Enns – Brasilien: Zusätzlich zur Pfarrarbeit ist Christian Mayr auch Gefangenenseelsorger
Ausgabe: 2006/30, Brasilien, Enns, Christian Mayr, Gefangenenseelsorge, Gefangenenseelsorger
25.07.2006
- Josef Wallner
Wöchentlich geht der aus Enns stammende Priester Christian Mayr in das Polizeigefängnis von Barreiras (Brasilien). Was er dort erlebt, ist unvorstellbar.
Sieben Zellen hat das Polizeigefängnis der Stadt. Jede Zelle ist für vier Mann gebaut. Doch die Realität sieht anders aus. Bis zu fünfzehn Männer müssen in einer Zelle mit zehn Quadratmetern Platz finden. Wie das möglich ist? – „Die Verhältnisse sind eine Tortur. Der Staat tut damit den Menschen Gewalt an“, sagt Pfarrer Mayr. Die Misere liegt im Rechtssystem begründet, erklärt er: Es gibt nur einen Richter für 200.000 Menschen, die Akten türmen sich, immer wieder gehen welche verloren. Damit kommt es häufig zu Situationen, die die ganze Unmenschlichkeit des Systems zeigen. „Kleine Diebe“ müssen oft bis zu zwei Jahre im Gefängnis auf ihren Prozess warten – die Strafe, die dann verhängt wird, beträgt aber nur ein halbes Jahr.

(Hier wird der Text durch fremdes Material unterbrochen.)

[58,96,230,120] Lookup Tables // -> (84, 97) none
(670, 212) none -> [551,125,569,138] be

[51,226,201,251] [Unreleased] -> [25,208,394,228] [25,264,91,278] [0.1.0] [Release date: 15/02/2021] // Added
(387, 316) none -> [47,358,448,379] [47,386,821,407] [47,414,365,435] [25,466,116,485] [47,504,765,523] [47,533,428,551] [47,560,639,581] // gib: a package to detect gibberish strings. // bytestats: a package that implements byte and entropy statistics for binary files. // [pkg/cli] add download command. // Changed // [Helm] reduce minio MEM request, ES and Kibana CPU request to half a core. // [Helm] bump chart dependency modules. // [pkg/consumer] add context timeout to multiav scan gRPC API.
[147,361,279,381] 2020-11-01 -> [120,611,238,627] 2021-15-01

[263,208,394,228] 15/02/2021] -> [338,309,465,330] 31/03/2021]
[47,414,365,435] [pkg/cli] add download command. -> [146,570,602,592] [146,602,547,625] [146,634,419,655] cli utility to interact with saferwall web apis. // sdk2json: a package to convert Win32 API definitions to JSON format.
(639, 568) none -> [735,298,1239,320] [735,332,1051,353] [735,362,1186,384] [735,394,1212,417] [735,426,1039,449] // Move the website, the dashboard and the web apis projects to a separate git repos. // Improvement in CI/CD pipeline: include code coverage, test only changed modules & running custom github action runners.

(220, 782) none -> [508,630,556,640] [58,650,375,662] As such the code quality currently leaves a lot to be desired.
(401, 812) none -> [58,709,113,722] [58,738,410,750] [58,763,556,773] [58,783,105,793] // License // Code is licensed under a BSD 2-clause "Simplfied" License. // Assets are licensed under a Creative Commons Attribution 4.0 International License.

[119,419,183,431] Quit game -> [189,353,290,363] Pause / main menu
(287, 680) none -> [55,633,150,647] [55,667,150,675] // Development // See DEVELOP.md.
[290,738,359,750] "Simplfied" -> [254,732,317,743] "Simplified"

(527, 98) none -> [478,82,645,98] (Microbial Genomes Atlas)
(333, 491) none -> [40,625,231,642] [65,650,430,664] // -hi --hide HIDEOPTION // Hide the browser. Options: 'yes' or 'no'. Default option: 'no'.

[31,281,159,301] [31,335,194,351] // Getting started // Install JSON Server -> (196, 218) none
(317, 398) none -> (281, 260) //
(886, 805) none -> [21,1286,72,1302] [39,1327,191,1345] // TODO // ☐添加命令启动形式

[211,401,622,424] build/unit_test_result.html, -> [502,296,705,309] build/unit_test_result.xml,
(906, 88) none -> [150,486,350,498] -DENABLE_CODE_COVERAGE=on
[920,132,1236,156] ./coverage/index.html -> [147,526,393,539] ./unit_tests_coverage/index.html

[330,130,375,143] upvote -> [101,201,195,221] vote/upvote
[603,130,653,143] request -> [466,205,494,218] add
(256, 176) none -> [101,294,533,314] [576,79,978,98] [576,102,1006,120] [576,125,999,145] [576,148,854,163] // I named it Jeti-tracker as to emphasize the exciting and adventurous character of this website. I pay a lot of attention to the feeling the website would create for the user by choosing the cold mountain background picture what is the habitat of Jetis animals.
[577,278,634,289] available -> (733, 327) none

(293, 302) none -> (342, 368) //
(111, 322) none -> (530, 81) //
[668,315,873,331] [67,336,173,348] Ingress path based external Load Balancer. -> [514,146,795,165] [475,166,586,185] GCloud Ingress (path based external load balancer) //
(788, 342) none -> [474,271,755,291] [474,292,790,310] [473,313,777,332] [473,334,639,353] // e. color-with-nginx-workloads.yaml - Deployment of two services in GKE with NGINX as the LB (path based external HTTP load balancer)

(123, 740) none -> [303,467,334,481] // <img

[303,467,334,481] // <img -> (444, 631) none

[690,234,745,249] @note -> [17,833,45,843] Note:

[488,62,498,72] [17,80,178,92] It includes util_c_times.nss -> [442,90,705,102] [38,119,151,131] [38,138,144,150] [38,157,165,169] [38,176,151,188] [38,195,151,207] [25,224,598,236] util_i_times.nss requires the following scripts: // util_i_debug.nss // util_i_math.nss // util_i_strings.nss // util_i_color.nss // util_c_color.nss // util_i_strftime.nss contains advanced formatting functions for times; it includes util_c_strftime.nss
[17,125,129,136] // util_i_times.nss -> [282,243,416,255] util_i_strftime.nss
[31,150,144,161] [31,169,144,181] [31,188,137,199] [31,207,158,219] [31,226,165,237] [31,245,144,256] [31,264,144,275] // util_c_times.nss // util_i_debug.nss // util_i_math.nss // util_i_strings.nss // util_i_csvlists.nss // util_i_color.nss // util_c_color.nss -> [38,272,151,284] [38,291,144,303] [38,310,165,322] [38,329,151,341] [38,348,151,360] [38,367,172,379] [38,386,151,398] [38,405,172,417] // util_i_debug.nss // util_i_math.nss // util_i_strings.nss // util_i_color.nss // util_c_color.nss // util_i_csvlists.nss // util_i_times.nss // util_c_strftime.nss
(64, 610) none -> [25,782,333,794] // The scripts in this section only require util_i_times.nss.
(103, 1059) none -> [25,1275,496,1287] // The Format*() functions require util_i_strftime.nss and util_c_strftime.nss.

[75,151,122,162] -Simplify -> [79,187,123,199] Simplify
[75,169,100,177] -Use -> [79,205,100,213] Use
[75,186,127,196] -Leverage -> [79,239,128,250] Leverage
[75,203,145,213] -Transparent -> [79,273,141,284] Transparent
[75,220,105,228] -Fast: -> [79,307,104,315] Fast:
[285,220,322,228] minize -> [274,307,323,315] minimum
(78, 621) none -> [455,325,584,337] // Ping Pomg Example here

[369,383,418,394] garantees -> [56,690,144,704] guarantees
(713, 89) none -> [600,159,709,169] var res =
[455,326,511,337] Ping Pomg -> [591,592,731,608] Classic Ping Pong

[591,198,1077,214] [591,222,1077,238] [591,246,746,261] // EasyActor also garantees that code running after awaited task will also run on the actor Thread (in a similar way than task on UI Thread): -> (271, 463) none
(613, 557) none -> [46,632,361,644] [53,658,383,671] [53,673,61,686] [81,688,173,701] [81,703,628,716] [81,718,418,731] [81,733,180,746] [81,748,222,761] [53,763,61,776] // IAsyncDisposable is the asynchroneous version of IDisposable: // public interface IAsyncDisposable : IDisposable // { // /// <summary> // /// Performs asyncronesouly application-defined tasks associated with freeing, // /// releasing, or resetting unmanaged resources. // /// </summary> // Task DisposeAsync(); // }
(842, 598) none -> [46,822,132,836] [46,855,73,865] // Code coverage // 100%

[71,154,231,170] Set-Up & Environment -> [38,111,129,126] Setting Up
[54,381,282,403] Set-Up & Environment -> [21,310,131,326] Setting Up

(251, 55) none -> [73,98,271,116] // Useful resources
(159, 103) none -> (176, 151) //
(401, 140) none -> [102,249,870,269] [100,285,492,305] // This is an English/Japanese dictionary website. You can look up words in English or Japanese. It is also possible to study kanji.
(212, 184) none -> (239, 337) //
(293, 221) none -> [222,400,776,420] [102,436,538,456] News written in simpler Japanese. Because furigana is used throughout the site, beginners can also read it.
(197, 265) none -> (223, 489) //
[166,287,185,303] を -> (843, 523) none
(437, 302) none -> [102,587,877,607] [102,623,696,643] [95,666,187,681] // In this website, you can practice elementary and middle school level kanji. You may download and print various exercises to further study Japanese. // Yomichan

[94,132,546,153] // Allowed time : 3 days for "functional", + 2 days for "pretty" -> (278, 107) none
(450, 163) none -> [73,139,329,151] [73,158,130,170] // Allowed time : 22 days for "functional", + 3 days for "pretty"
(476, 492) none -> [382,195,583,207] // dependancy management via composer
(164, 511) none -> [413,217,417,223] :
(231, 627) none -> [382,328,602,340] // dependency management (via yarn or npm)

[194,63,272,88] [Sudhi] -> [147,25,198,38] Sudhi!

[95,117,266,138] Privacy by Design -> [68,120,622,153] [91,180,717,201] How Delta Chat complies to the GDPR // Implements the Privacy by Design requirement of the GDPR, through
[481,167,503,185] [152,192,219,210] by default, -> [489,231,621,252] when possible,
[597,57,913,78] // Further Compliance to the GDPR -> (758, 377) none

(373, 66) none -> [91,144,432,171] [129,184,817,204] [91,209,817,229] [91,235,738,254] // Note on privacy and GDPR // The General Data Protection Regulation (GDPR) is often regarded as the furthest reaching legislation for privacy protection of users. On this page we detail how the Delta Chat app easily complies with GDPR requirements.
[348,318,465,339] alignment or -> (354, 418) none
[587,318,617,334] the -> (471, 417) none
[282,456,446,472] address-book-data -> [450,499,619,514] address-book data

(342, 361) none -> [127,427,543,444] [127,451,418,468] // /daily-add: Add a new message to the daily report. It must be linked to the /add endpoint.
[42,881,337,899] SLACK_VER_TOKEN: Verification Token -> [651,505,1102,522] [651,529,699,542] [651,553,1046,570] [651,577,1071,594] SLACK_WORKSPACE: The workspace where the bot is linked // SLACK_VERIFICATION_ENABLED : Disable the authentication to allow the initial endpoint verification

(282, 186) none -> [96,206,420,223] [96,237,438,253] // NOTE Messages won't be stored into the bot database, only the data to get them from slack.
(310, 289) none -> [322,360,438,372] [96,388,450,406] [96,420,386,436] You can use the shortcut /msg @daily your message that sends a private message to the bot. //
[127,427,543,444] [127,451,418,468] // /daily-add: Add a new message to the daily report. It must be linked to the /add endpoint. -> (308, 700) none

Worte kühlen. Mit einem Team von Ehrenamtlichen geht Pfarrer Mayr jeden Mitttwochnachmittag in das Gefängnis, um mit den Insassen zu reden, ihre Anliegen zu hören, Bastelmaterialien zu bringen und mit ihnen zu beten. Die Gruppe singt Lieder, es wird das Sonntagsevangelium gelesen und in einer kurzen Ansprache versucht der Seelsorger ihnen Mut zu machen – zum Durchhalten und dass sie trotz allem miteinander brüderlich umgehen: „Ich weiß, meine Worte sind nur wie ein Tropfen auf den heißen Stein, aber sie bringen doch ein wenig Kühlung.“ In der Karwoche hat der Pfarrer Häftlingen die Füße gewaschen – als ein Zeichen, dass sie trotz allem Würde haben. „Die Gefangenen haben die Bedeutung dieser Handlung gefühlsmäßig sofort erfasst und waren mit Aufmerksamkeit und Nachdenklichkeit dabei.“
Stimme für Rechtlose. Pfarrer Mayr versteht sich auch Stimme für die Gefangenen. Er erkundigt sich zum Beispiel für Gefangene nach dem Stand des Prozesses und auch der Bau eines größeren Gefängnisses ist in Aussicht gestellt – als ein erster Schritt.